§ **YOUR ASSIGNMENT**
Within the material below, locate the line with "order number: W2716578 -> W2716520" and the line with "Women's Bamboo No", then return those two lines and all lines between them, exactly as written.

***

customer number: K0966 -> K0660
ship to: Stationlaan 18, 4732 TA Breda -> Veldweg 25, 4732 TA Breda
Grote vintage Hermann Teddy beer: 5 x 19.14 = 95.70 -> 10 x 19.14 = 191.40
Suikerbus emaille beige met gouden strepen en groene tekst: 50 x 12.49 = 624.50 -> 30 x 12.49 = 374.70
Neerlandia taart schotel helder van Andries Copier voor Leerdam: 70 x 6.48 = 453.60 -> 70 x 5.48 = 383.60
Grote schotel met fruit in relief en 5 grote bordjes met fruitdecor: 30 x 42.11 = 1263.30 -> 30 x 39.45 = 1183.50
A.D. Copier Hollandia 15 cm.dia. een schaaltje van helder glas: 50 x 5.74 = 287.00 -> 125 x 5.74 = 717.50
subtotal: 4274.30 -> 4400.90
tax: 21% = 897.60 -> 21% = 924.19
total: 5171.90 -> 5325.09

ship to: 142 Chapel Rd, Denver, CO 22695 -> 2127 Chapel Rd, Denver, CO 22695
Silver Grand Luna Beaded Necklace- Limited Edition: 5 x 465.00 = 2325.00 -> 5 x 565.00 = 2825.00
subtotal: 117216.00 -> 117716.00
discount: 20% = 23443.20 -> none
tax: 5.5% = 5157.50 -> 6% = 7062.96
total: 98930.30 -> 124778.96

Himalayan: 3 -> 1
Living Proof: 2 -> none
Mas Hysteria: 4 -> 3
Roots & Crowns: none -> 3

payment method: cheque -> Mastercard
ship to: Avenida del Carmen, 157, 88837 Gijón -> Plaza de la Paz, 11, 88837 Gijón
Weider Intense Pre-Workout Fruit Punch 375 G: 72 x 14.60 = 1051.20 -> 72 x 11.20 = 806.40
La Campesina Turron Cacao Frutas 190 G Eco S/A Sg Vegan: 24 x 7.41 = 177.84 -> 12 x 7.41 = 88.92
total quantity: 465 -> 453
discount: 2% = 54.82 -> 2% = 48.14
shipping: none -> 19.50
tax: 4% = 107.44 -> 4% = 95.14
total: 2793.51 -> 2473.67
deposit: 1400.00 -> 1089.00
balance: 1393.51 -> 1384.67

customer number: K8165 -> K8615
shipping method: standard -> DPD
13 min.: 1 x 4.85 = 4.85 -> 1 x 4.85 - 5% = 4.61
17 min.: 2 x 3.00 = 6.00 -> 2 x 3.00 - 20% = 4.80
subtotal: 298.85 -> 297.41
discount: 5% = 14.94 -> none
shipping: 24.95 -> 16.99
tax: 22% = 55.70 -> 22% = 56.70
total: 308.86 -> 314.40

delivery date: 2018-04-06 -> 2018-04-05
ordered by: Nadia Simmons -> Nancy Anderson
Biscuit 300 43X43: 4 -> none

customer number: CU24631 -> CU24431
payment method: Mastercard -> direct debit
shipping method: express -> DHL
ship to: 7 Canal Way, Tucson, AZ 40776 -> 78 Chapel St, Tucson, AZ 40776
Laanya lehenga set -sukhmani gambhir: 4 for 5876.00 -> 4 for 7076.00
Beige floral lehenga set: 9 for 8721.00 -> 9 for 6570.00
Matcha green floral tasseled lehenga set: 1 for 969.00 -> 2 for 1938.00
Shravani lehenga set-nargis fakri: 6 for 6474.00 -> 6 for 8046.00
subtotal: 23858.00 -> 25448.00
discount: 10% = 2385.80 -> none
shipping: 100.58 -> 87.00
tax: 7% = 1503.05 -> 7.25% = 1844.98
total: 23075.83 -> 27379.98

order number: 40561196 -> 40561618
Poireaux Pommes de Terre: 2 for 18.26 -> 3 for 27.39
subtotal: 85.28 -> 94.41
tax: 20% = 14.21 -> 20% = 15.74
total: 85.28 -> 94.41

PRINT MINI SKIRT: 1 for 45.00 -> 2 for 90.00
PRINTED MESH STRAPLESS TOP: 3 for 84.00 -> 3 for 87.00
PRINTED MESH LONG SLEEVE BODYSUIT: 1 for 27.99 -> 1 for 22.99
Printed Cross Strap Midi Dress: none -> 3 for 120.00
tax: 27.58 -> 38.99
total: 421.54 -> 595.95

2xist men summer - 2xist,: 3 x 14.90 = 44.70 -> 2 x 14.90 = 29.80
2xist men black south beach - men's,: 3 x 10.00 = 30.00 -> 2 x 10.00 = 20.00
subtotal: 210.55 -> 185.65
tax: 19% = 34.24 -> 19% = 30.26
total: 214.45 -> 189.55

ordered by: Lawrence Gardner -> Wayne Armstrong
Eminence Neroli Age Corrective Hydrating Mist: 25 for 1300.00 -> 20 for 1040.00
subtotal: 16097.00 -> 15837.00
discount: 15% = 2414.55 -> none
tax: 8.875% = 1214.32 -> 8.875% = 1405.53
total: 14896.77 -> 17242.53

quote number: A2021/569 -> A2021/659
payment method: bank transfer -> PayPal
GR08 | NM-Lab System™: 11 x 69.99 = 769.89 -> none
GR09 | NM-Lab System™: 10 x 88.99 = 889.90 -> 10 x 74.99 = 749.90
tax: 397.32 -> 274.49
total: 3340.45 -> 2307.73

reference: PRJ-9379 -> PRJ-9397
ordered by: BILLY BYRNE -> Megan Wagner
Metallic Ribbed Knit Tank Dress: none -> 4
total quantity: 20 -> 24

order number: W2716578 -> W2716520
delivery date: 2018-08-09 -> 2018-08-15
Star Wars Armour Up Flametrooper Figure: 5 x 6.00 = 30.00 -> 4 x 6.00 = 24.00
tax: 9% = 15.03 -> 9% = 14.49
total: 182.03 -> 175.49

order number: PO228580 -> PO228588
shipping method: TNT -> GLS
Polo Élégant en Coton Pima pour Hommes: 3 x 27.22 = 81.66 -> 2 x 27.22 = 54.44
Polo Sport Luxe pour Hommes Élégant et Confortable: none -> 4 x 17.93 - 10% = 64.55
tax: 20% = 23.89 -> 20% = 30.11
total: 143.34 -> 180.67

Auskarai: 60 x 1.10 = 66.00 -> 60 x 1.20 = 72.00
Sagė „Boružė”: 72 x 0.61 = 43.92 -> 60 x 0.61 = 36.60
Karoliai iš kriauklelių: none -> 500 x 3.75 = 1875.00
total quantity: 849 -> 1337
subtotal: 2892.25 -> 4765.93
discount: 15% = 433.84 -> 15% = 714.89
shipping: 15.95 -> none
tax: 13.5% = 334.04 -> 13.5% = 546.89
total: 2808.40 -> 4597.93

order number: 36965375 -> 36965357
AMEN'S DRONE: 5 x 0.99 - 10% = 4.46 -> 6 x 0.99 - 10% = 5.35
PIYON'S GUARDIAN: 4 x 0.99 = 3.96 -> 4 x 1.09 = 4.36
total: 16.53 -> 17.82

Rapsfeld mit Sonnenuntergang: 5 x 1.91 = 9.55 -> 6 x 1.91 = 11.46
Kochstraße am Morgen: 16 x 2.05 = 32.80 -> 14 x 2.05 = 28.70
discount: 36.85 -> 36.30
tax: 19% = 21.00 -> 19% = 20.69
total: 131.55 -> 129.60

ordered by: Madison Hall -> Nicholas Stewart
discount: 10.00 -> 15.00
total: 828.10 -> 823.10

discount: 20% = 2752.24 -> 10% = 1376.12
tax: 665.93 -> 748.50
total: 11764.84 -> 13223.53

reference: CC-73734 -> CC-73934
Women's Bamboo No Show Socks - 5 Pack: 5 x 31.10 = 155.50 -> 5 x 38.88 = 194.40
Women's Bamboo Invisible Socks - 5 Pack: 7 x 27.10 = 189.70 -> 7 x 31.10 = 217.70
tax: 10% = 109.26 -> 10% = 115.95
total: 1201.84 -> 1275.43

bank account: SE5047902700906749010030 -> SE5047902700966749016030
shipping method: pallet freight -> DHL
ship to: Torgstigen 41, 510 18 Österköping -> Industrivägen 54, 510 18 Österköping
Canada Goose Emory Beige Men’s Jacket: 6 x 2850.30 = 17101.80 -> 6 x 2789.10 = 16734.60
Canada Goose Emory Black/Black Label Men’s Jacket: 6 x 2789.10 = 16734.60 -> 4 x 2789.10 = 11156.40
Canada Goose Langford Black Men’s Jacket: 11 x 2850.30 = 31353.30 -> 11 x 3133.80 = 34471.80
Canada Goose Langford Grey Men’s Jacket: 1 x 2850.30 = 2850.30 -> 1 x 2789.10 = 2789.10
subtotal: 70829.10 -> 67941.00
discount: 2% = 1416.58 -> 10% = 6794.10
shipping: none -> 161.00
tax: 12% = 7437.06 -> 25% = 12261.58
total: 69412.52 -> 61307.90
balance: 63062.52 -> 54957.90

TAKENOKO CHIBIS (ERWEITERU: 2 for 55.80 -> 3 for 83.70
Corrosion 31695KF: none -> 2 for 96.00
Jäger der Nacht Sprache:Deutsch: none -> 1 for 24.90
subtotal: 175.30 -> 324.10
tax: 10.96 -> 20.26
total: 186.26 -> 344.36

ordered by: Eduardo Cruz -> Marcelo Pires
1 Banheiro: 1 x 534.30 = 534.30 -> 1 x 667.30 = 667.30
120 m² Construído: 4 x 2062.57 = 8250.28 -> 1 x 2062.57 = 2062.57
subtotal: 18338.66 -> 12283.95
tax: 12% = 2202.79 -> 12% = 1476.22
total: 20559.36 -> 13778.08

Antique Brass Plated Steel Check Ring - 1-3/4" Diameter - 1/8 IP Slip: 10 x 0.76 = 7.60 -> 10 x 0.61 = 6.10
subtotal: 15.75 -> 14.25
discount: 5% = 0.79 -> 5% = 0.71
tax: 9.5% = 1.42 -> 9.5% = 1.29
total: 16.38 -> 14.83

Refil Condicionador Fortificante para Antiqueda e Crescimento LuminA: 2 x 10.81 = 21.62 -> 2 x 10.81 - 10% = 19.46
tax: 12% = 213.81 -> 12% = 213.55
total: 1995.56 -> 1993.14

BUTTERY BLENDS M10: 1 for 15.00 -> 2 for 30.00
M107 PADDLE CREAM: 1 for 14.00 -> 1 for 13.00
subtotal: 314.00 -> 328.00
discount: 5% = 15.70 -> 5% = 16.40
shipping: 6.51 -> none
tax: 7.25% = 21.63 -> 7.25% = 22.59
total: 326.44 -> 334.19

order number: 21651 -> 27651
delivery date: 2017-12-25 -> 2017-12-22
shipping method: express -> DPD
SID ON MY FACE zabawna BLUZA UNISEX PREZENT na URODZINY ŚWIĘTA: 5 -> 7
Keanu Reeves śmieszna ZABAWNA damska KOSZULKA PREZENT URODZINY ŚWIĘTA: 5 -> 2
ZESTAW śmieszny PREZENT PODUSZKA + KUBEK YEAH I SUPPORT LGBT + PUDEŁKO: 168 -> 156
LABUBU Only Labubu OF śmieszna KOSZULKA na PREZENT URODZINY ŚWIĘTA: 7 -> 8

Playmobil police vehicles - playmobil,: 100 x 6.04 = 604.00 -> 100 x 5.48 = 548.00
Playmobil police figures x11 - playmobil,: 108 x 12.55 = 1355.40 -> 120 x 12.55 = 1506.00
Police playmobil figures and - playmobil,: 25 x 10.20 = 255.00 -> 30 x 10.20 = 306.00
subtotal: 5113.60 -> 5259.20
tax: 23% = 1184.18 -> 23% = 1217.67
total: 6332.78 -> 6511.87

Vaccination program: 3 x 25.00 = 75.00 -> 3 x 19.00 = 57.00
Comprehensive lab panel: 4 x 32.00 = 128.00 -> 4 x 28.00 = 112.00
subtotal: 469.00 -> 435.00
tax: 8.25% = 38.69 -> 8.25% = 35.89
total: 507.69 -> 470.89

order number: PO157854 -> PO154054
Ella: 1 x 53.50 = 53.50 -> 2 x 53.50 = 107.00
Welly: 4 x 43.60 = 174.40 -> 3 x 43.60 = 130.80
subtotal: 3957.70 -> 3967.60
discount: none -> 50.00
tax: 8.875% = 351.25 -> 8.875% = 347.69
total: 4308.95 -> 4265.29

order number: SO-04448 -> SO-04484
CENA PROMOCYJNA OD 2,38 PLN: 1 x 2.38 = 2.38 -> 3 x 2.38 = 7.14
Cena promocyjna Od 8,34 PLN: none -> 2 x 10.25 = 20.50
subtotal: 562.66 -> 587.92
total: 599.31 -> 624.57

***

§ **TASK SOLUTION**
order number: W2716578 -> W2716520
delivery date: 2018-08-09 -> 2018-08-15
Star Wars Armour Up Flametrooper Figure: 5 x 6.00 = 30.00 -> 4 x 6.00 = 24.00
tax: 9% = 15.03 -> 9% = 14.49
total: 182.03 -> 175.49

order number: PO228580 -> PO228588
shipping method: TNT -> GLS
Polo Élégant en Coton Pima pour Hommes: 3 x 27.22 = 81.66 -> 2 x 27.22 = 54.44
Polo Sport Luxe pour Hommes Élégant et Confortable: none -> 4 x 17.93 - 10% = 64.55
tax: 20% = 23.89 -> 20% = 30.11
total: 143.34 -> 180.67

Auskarai: 60 x 1.10 = 66.00 -> 60 x 1.20 = 72.00
Sagė „Boružė”: 72 x 0.61 = 43.92 -> 60 x 0.61 = 36.60
Karoliai iš kriauklelių: none -> 500 x 3.75 = 1875.00
total quantity: 849 -> 1337
subtotal: 2892.25 -> 4765.93
discount: 15% = 433.84 -> 15% = 714.89
shipping: 15.95 -> none
tax: 13.5% = 334.04 -> 13.5% = 546.89
total: 2808.40 -> 4597.93

order number: 36965375 -> 36965357
AMEN'S DRONE: 5 x 0.99 - 10% = 4.46 -> 6 x 0.99 - 10% = 5.35
PIYON'S GUARDIAN: 4 x 0.99 = 3.96 -> 4 x 1.09 = 4.36
total: 16.53 -> 17.82

Rapsfeld mit Sonnenuntergang: 5 x 1.91 = 9.55 -> 6 x 1.91 = 11.46
Kochstraße am Morgen: 16 x 2.05 = 32.80 -> 14 x 2.05 = 28.70
discount: 36.85 -> 36.30
tax: 19% = 21.00 -> 19% = 20.69
total: 131.55 -> 129.60

ordered by: Madison Hall -> Nicholas Stewart
discount: 10.00 -> 15.00
total: 828.10 -> 823.10

discount: 20% = 2752.24 -> 10% = 1376.12
tax: 665.93 -> 748.50
total: 11764.84 -> 13223.53

reference: CC-73734 -> CC-73934
Women's Bamboo No Show Socks - 5 Pack: 5 x 31.10 = 155.50 -> 5 x 38.88 = 194.40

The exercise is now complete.